Setting aside the Karnataka High Court order that remanded the matter back to the commission to decide on the immunity from penalty and prosecution in the Kotak Mahindra Bank’s case (formerly ING Vysya Bank), a Bench comprising justices BV Nagarathna and Ujjal Bhuyan said that frequent interference by courts in disputes before such commissions could erode the confidence of the assesses who decide to approach settlement commissions.
“Having regard to the legislative intent, frequent interference with the orders or proceedings of the Settlement Commission should be avoided … The High Court should not scrutinize an order or proceeding of a Settlement Commission as an appellate court. Unsettling reasoned orders of the Settlement Commission may erode the confidence of the bonafide assessees, thereby leading to multiplicity of litigation where settlement is possible. This larger picture has to be borne in mind,” it said.

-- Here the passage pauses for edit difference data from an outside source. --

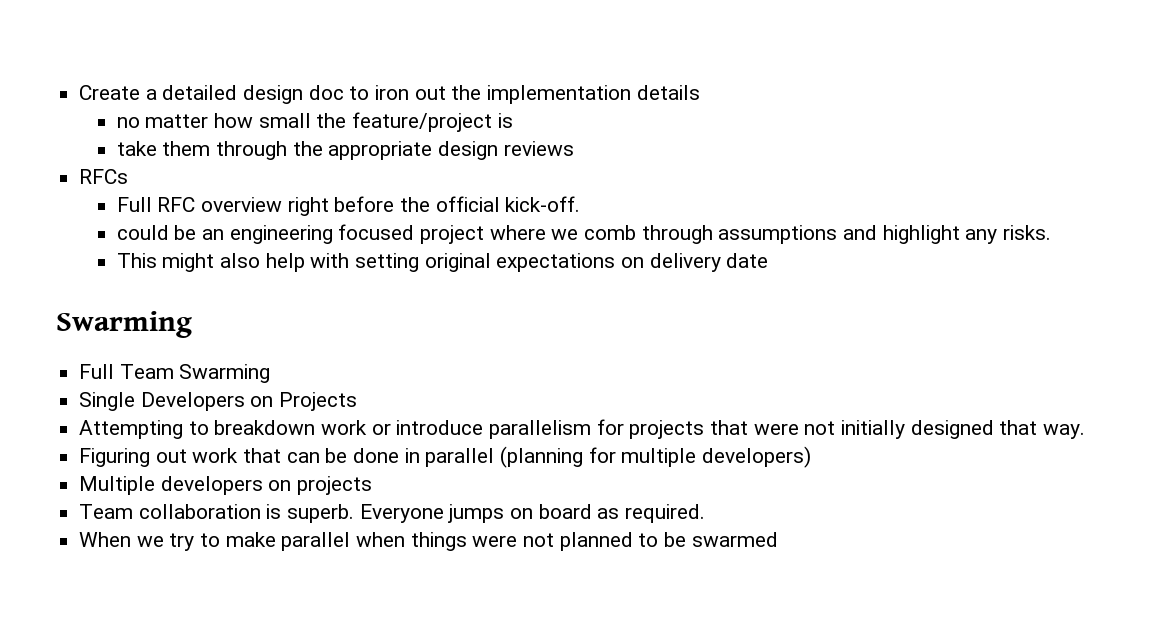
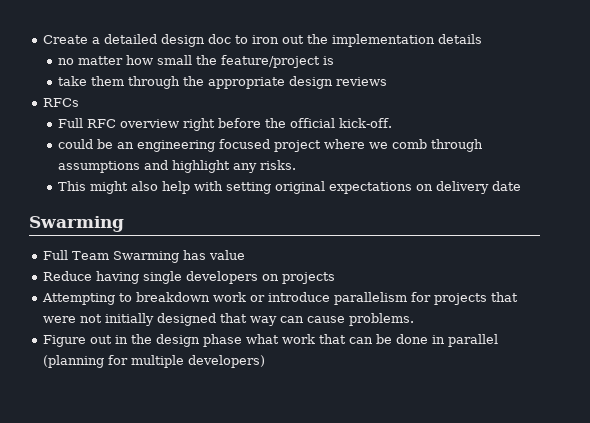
- Full Team Swarming
- Single Developers on Projects
+ Full Team Swarming has value
+ Reduce having single developers on projects
- Attempting to breakdown work or introduce parallelism for projects that were not initially designed that way.
- Figuring out work that can be done in parallel (planning for multiple developers)
+ Attempting to breakdown work or introduce parallelism for projects that were not initially designed that way can cause problems.
+ Figure out in the design phase what work that can be done in parallel (planning for multiple developers)
- Multiple developers on projects
- Team collaboration is superb. Everyone jumps on board as required.
- When we try to make parallel when things were not planned to be swarmed

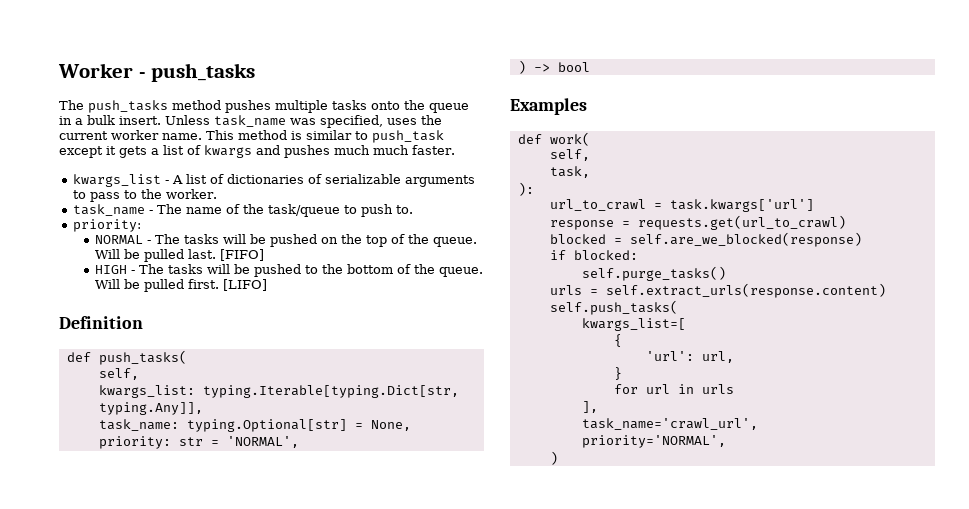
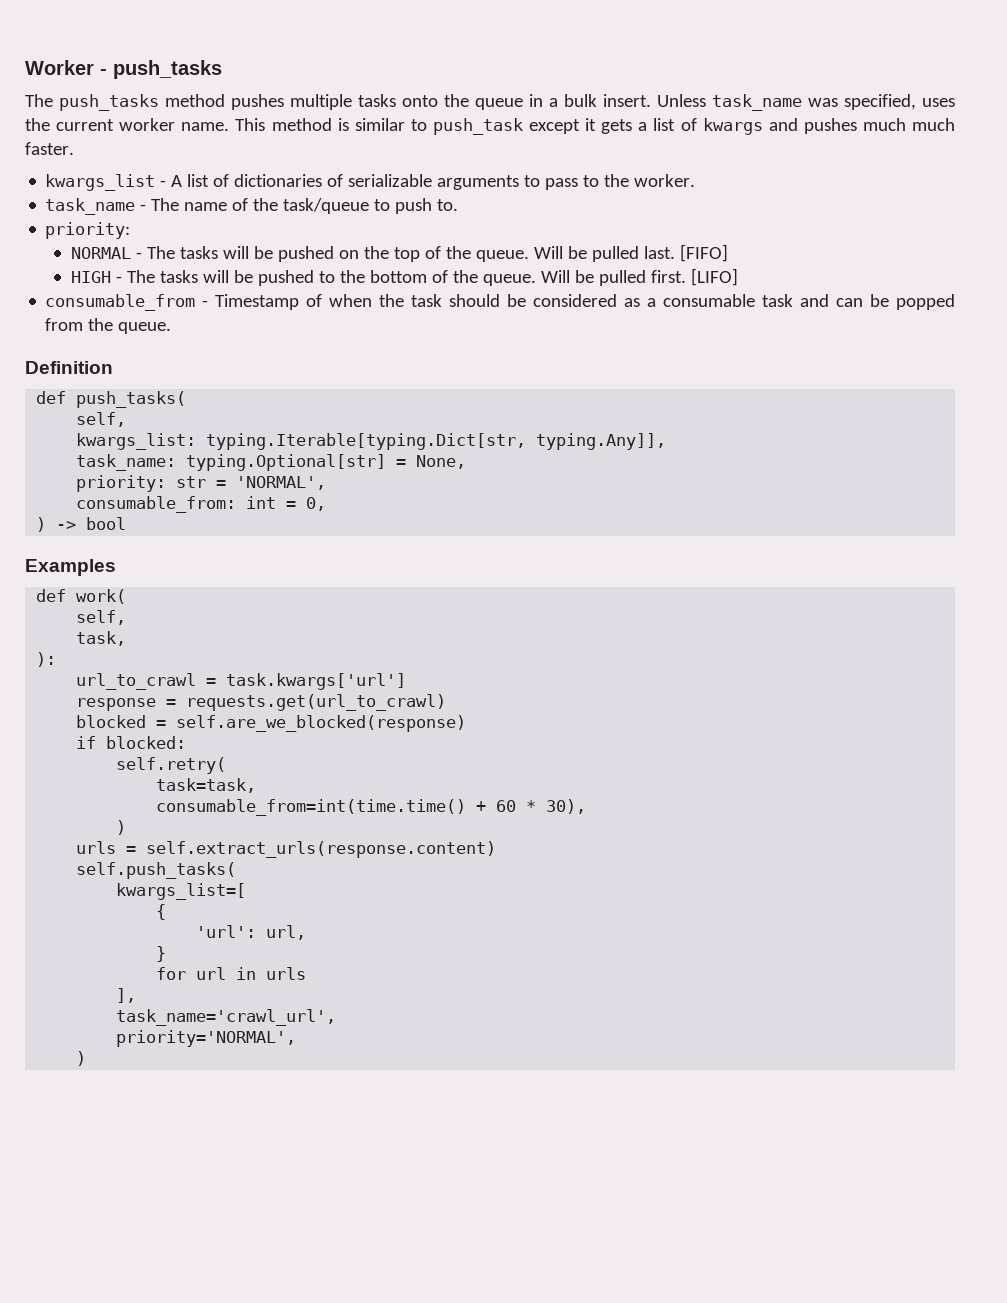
+ consumable_from - Timestamp of when the task should be considered as a consumable task and can be popped from the queue.
+ consumable_from: int = 0,
- self.purge_tasks()
+ self.retry(
+ task=task,
+ consumable_from=int(time.time() + 60 * 30),
+ )

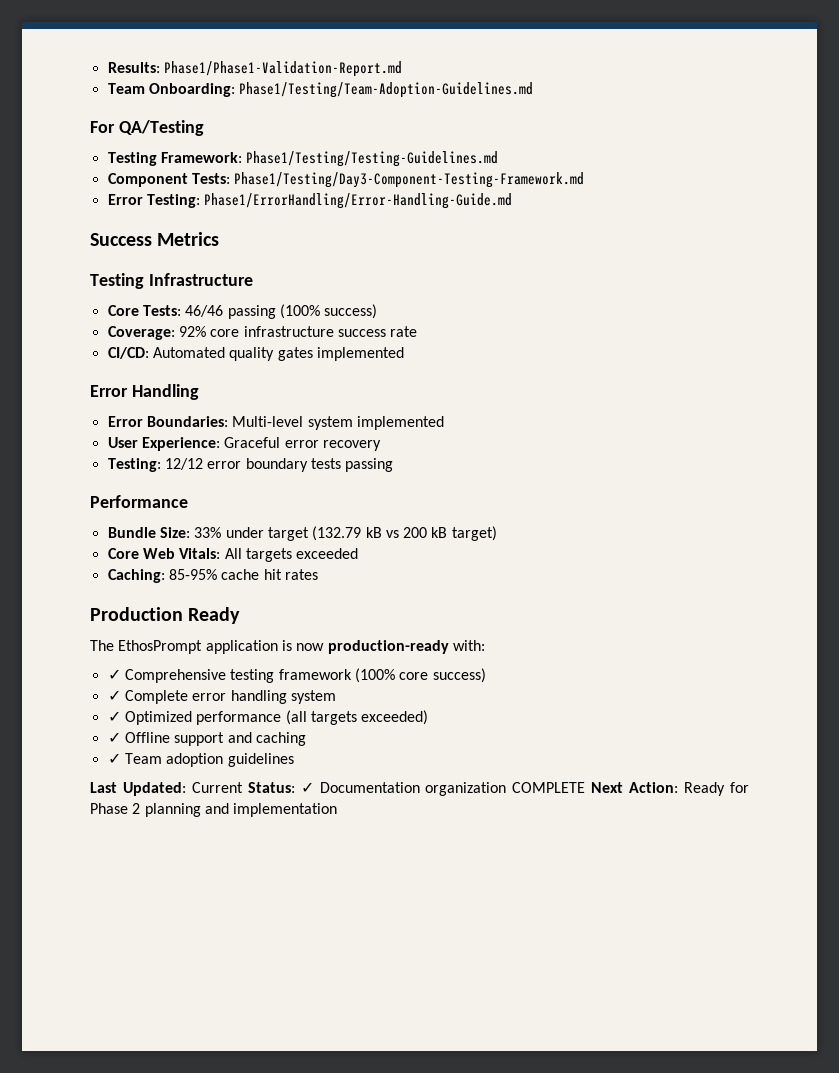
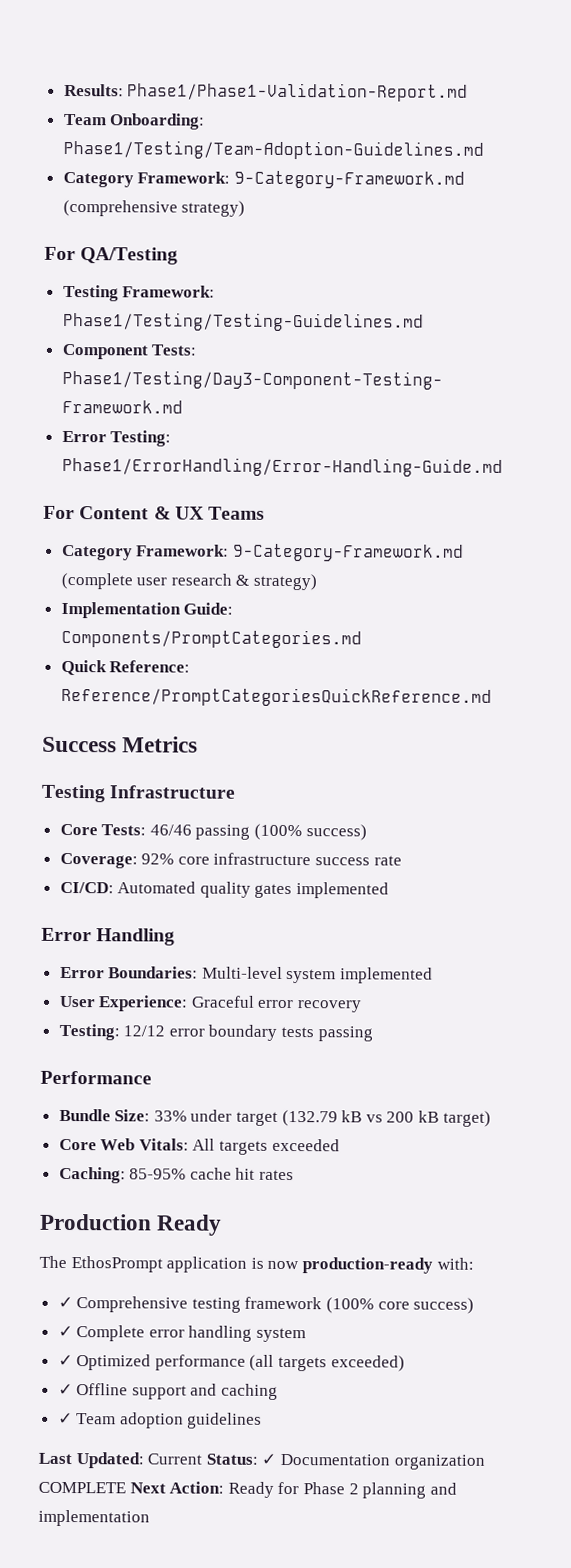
+ Category Framework: 9-Category-Framework.md (comprehensive strategy)
+ For Content & UX Teams
+ Category Framework: 9-Category-Framework.md (complete user research & strategy)
+ Implementation Guide: Components/PromptCategories.md
+ Quick Reference: Reference/PromptCategoriesQuickReference.md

“The high court ought not to have sat on appeal as to the sufficiency of the material and particulars placed before the commission, based on which the commission proceeded to grant immunity from prosecution and penalty,” the bench said in the case of Kotak Mahindra Bank.
“There is no straight jacket formula that would universally apply in every case. Where the Commission is satisfied that the applicant (a) has made full and true disclosure of his income and the manner in which such income was derived, and (b) has 34 co-operated with the Commission in the proceedings before it, immunity under Section 245H may be granted,” the apex court said, while agreeing with the commission’s decision to grant the bank immunity from prosecution and to waive of the payment of penalty otherwise due from the bank.
Settlement Commissions are alternate dispute resolution mechanisms for taxpayers seeking to resolve disputes related to tax and excise matters.
In 2000, an Assessing Officer had levied a penalty on the bank for concealing its lease rental income. The bank moved a tax settlement commission and sought a determination of its taxable income. While the commission pegged the additional income due from the bank at over Rs 196 crore, it granted the bank immunity from penalty for cooperating with the proceedings and making full disclosure.
On appeal by the department, the HC upheld the settlement commission’s order on tax liability. However, it asked the settlement commission to reconsider the question of immunity from penalty and prosecution.